- Input data -
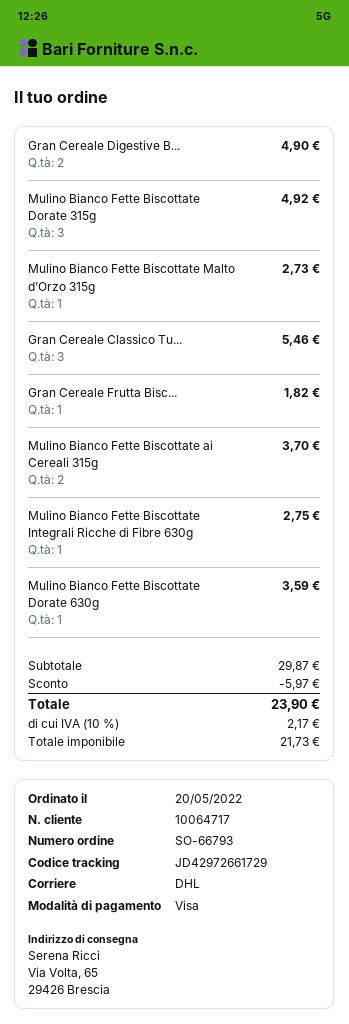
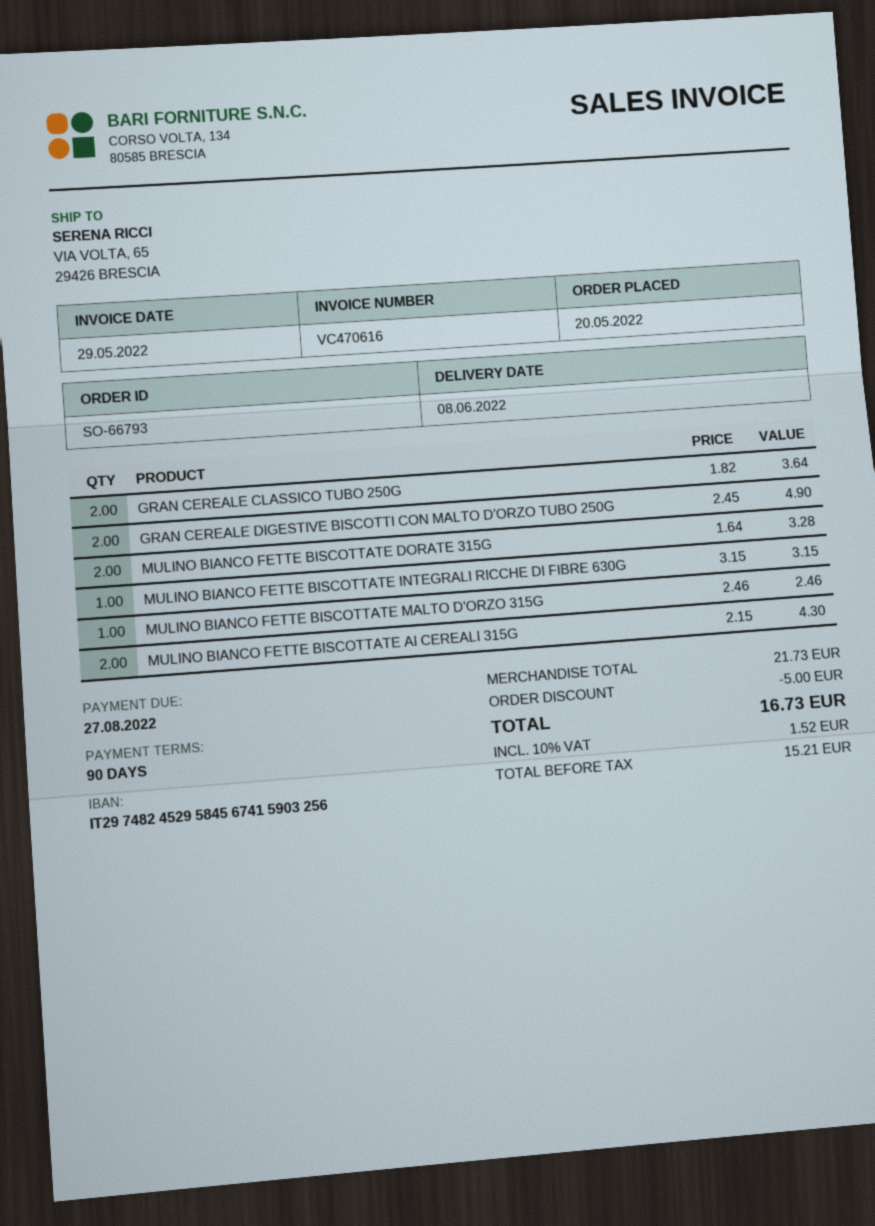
Mulino Bianco Fette Biscottate Dorate 315g: 3 for 4.92 -> 2 for 3.28
Mulino Bianco Fette Biscottate Malto d’Orzo 315g: 1 for 2.73 -> 1 for 2.46
Gran Cereale Classico Tu...: 3 for 5.46 -> 2 for 3.64
Gran Cereale Frutta Bisc...: 1 for 1.82 -> none
Mulino Bianco Fette Biscottate ai Cereali 315g: 2 for 3.70 -> 2 for 4.30
Mulino Bianco Fette Biscottate Integrali Ricche di Fibre 630g: 1 for 2.75 -> 1 for 3.15
Mulino Bianco Fette Biscottate Dorate 630g: 1 for 3.59 -> none
subtotal: 29.87 -> 21.73
discount: 5.97 -> 5.00
net: 21.73 -> 15.21
tax: 10% = 2.17 -> 10% = 1.52
total: 23.90 -> 16.73

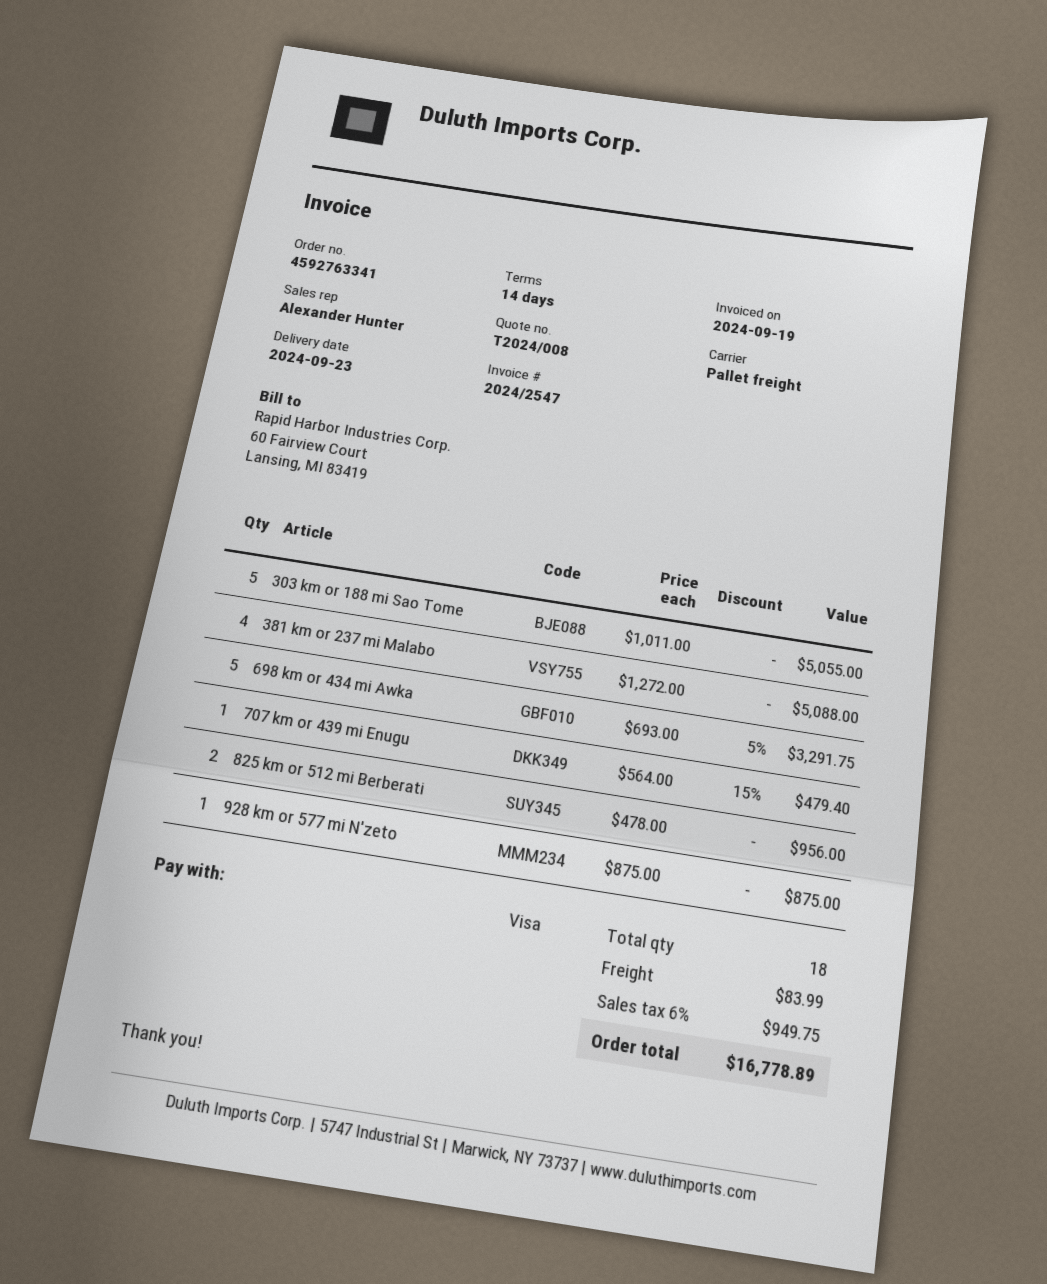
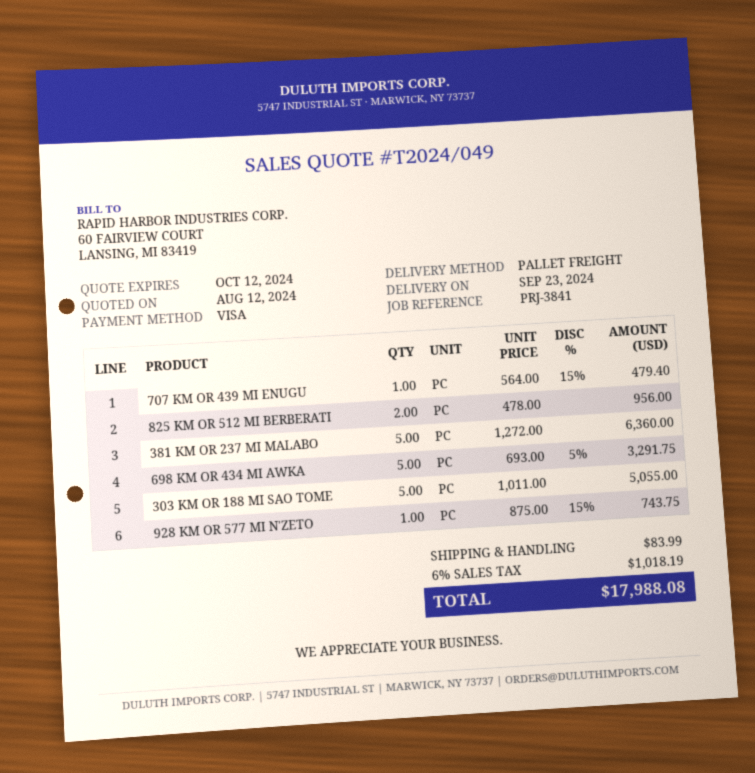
quote number: T2024/008 -> T2024/049
381 km or 237 mi Malabo: 4 x 1272.00 = 5088.00 -> 5 x 1272.00 = 6360.00
928 km or 577 mi N'zeto: 1 x 875.00 = 875.00 -> 1 x 875.00 - 15% = 743.75
tax: 6% = 949.75 -> 6% = 1018.19
total: 16778.89 -> 17988.08

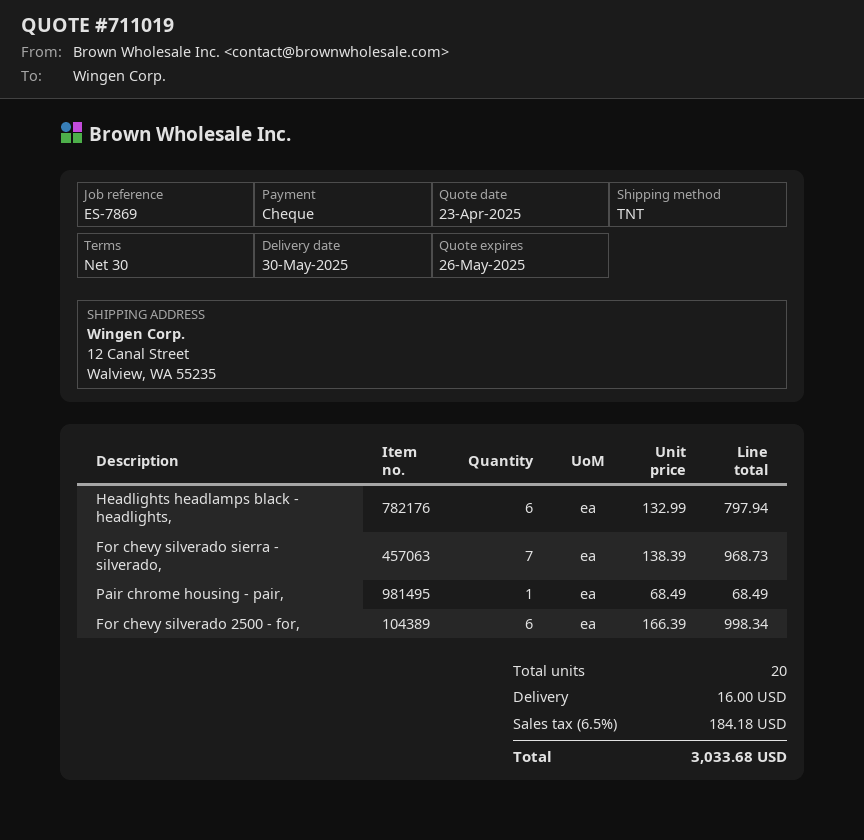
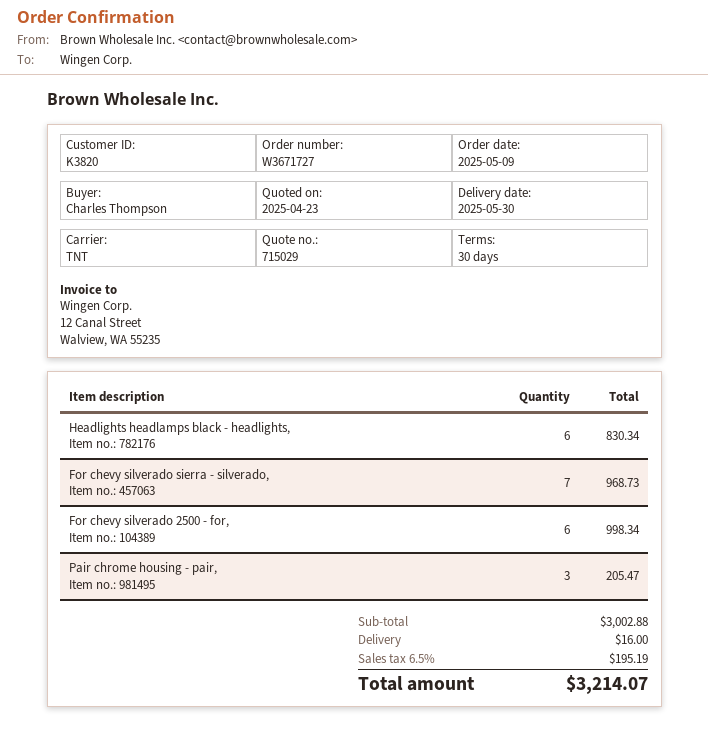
quote number: 711019 -> 715029
Headlights headlamps black - headlights,: 6 for 797.94 -> 6 for 830.34
Pair chrome housing - pair,: 1 for 68.49 -> 3 for 205.47
tax: 6.5% = 184.18 -> 6.5% = 195.19
total: 3033.68 -> 3214.07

- What you have to do -
Find and copy each line above that includes the string "Dorate".

- Written response -
Mulino Bianco Fette Biscottate Dorate 315g: 3 for 4.92 -> 2 for 3.28
Mulino Bianco Fette Biscottate Dorate 630g: 1 for 3.59 -> none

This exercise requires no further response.